I feel this is more central to the issue of mass shootings than gun control, and bears directly on the Saturn-Neptune square. As I delved into research of previous Saturn-Neptune cycles in history, I noted a striking theme which presented itself in three different quotes from three very different sources, all under Saturn-Neptune aspects.
The first is from the movie “Dead Poets Society,” which premiered in 1989 at the start of our current Saturn-Neptune cycle. Robin Williams plays a teacher who passionately encourages his young students to immerse themselves in poetry and life. He says, “We don’t read and write poetry because it’s cute. We read and write poetry because we are members of the human race. And the human race is filled with passion. Medicine, law, business, engineering—these are noble pursuits and necessary to sustain life. But poetry, beauty, romance, love—these are what we stay alive for.”
Similarly, back in 1936 at the Democratic National Convention (during the Great Depression and the Dust Bowl), President Franklin D. Roosevelt spoke: “An old English judge said, once upon a time: “Necessitous men are not free men.” Liberty requires opportunity to make a living—a living decent according to the standard of the time, a living which gives man not only enough to live by, but something to live for.”
Most recently, under the current Saturn-Neptune square, the Netflix show “sense8,” in which eight people from around the world suddenly find themselves emotionally and intellectually connected to each other, featured one character offering profound counsel to another by saying, “At a certain point I realized there’s a huge difference between what we work for and what we live for.”
Thus, when a reporter notes that a gunman had nothing left to live for, what is that saying about our culture?

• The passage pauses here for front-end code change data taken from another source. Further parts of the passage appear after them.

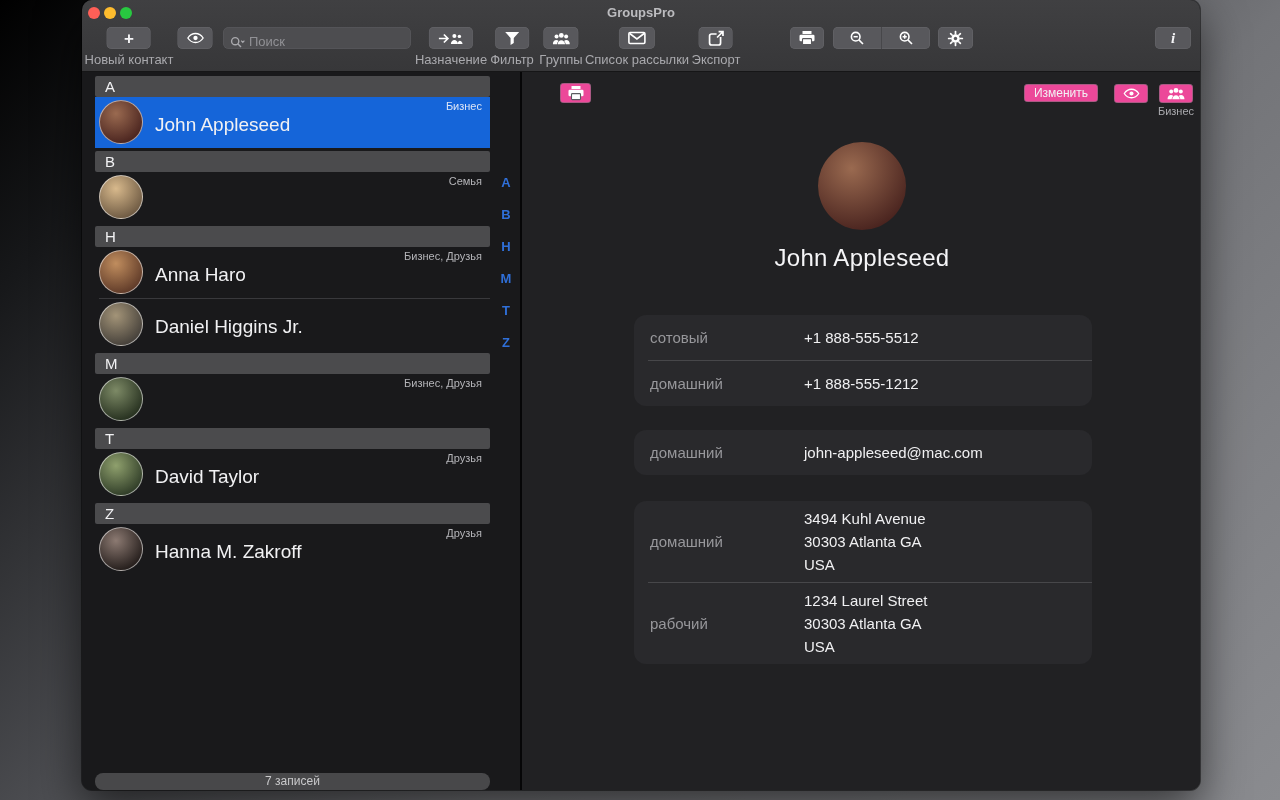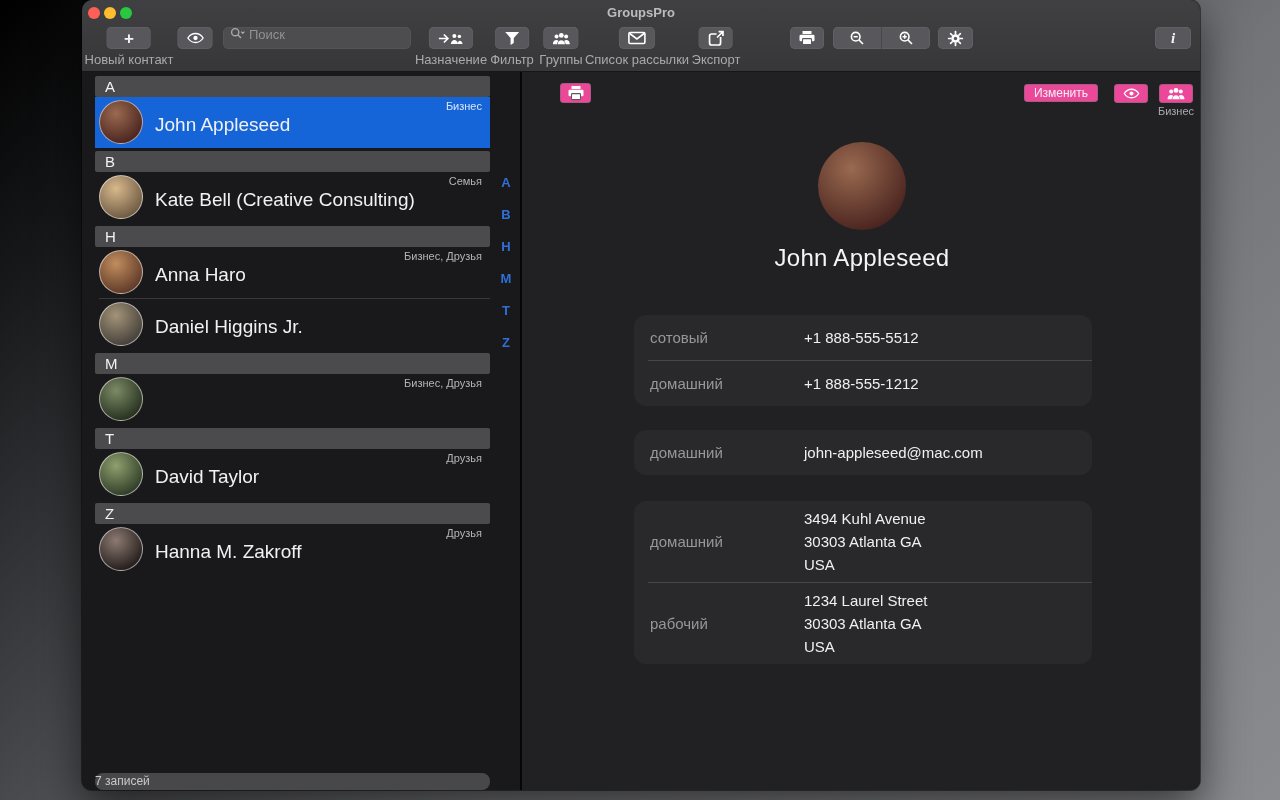--- a/index.html
+++ b/index.html
@@ -40,7 +40,7 @@
   .plus-glyph { font-size:17px; font-weight:700; line-height:17px; }
   .search-field {
     position:absolute; left:141px; top:27px; width:188px; height:22px;
-    background:#4d4d50; border-radius:6px; display:flex; align-items:flex-start;
+    background:#4d4d50; border-radius:6px; display:flex; align-items:flex-end;
     padding:0 7px; gap:4px; box-shadow:inset 0 0 0 .5px #5c5c60;
   }
   .search-field input {

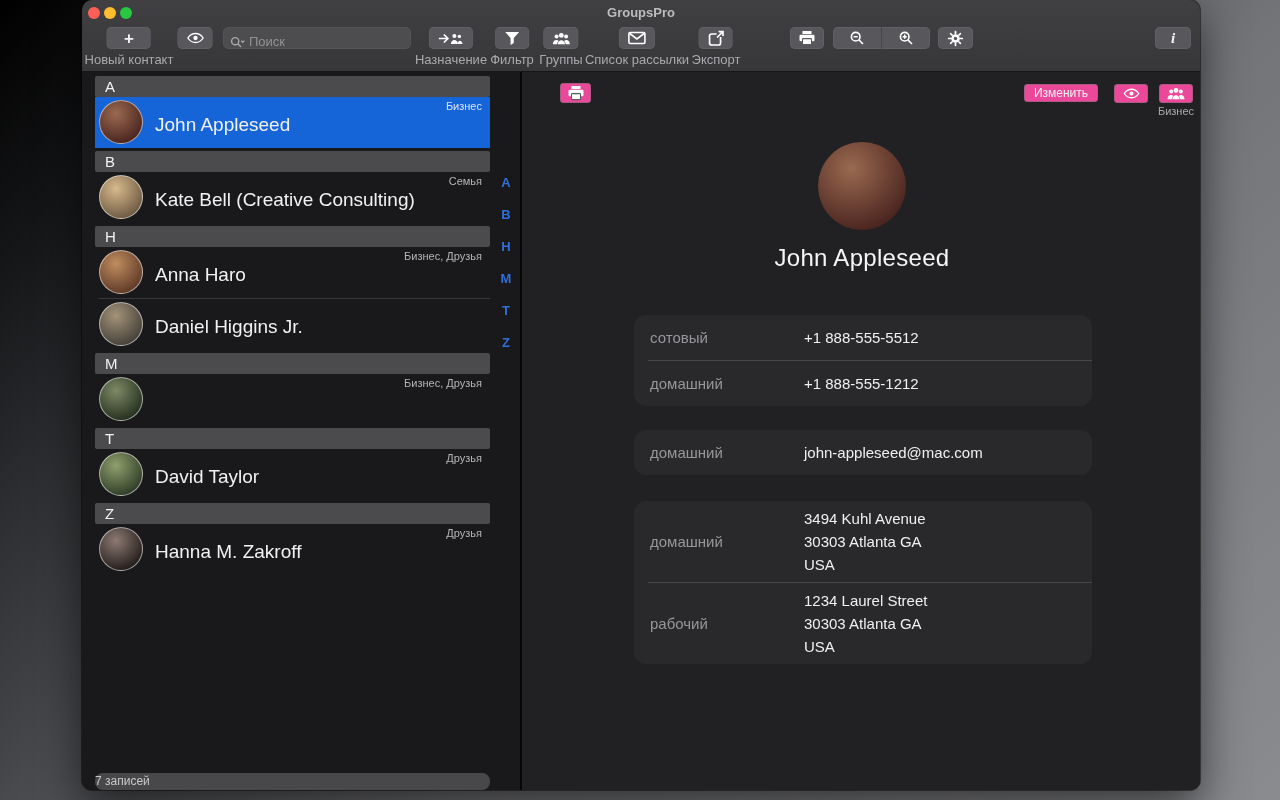--- a/index.html
+++ b/index.html
@@ -297,7 +297,6 @@
             <div class="section-header">B</div>
             <div class="contact-row">
               <div class="avatar" style="background: radial-gradient(circle at 38% 30%, rgb(216, 185, 140) 0%, rgb(110, 90, 67) 78%);"></div>
-              <div class="contact-name">Kate Bell (Creative Consulting)</div>
               <div class="contact-tags">Семья</div>
             </div>
           </div>

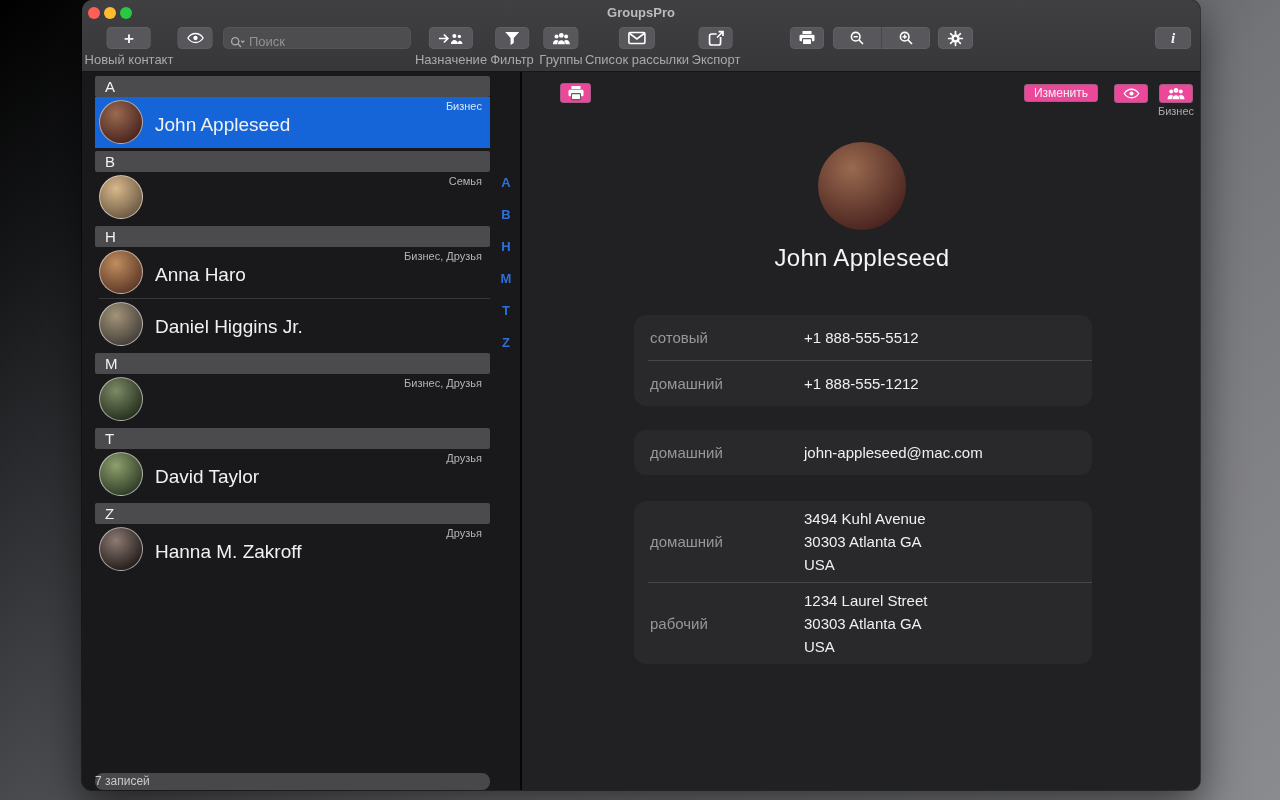--- a/index.html
+++ b/index.html
@@ -83,7 +83,7 @@
   .index-letter { height:32px; line-height:26px; font-size:13px; font-weight:700; color:#2f6fd8; }
   .list-footer {
     position:absolute; left:13px; top:701px; width:395px; height:17px;
-    background:#48484a; border-radius:8px; text-align:left;
+    background:#48484a; border-radius:8px; text-align:center;
     font-size:12px; line-height:17px; color:#c9c9cb;
   }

The Saturn-Neptune cycle offers the opportunity to recognize the difference in our lives between what we work for (which refers to Saturn’s domain), and what we stay alive for (Neptune’s terrain), what makes life worth living. Perhaps they’re not so different for you. Work is work, and even when people love their work, there is more to life than work. Neptune offers endless imaginative possibilities for how we live our lives, separate from and outside of Saturn’s existing rules. When dreaming, the rules do not apply!

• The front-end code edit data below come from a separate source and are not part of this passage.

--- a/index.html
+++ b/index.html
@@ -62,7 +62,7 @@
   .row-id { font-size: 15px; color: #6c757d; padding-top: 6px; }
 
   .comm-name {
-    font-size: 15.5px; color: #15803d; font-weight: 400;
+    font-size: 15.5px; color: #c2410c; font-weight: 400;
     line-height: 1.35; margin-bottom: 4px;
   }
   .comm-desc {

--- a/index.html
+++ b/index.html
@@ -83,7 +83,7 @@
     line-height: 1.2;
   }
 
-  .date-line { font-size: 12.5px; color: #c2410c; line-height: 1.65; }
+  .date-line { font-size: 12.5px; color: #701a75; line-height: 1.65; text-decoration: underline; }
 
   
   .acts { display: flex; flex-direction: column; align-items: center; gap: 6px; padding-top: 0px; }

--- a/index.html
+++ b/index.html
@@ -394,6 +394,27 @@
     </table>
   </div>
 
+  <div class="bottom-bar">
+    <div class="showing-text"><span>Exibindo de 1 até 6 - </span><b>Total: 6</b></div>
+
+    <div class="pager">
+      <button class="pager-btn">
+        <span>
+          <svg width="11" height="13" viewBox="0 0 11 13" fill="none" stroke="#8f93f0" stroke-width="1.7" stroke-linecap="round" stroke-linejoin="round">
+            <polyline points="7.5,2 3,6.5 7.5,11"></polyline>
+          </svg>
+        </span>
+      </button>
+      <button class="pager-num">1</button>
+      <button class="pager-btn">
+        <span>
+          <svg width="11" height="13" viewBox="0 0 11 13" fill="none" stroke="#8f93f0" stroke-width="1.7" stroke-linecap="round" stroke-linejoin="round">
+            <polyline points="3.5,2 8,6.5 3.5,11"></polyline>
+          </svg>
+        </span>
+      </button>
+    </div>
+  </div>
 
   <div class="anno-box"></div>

William Saroyan, the Pulitzer Prize-winning playwright, born with Saturn square Neptune in his chart, said, “In the time of your life, live.”
When President Obama notes that shootings have become routine and “we’ve become numb to this,” perhaps he’s presenting a country in which cold Saturn has taken hold, where limitations have cut off the possibilities for an extraordinary number of people, cut off the innate ability to imagine better lives … to dream. Saturn is in Sagittarius, a sign associated with not only education, but also with what brings meaning to our lives. As Saturn in Sagittarius squares Neptune in Pisces, we have the opportunity to loosen Saturn’s grip where it grips a little too tightly or controls a little too much, and imagine what it means to live—really live—a meaningful life.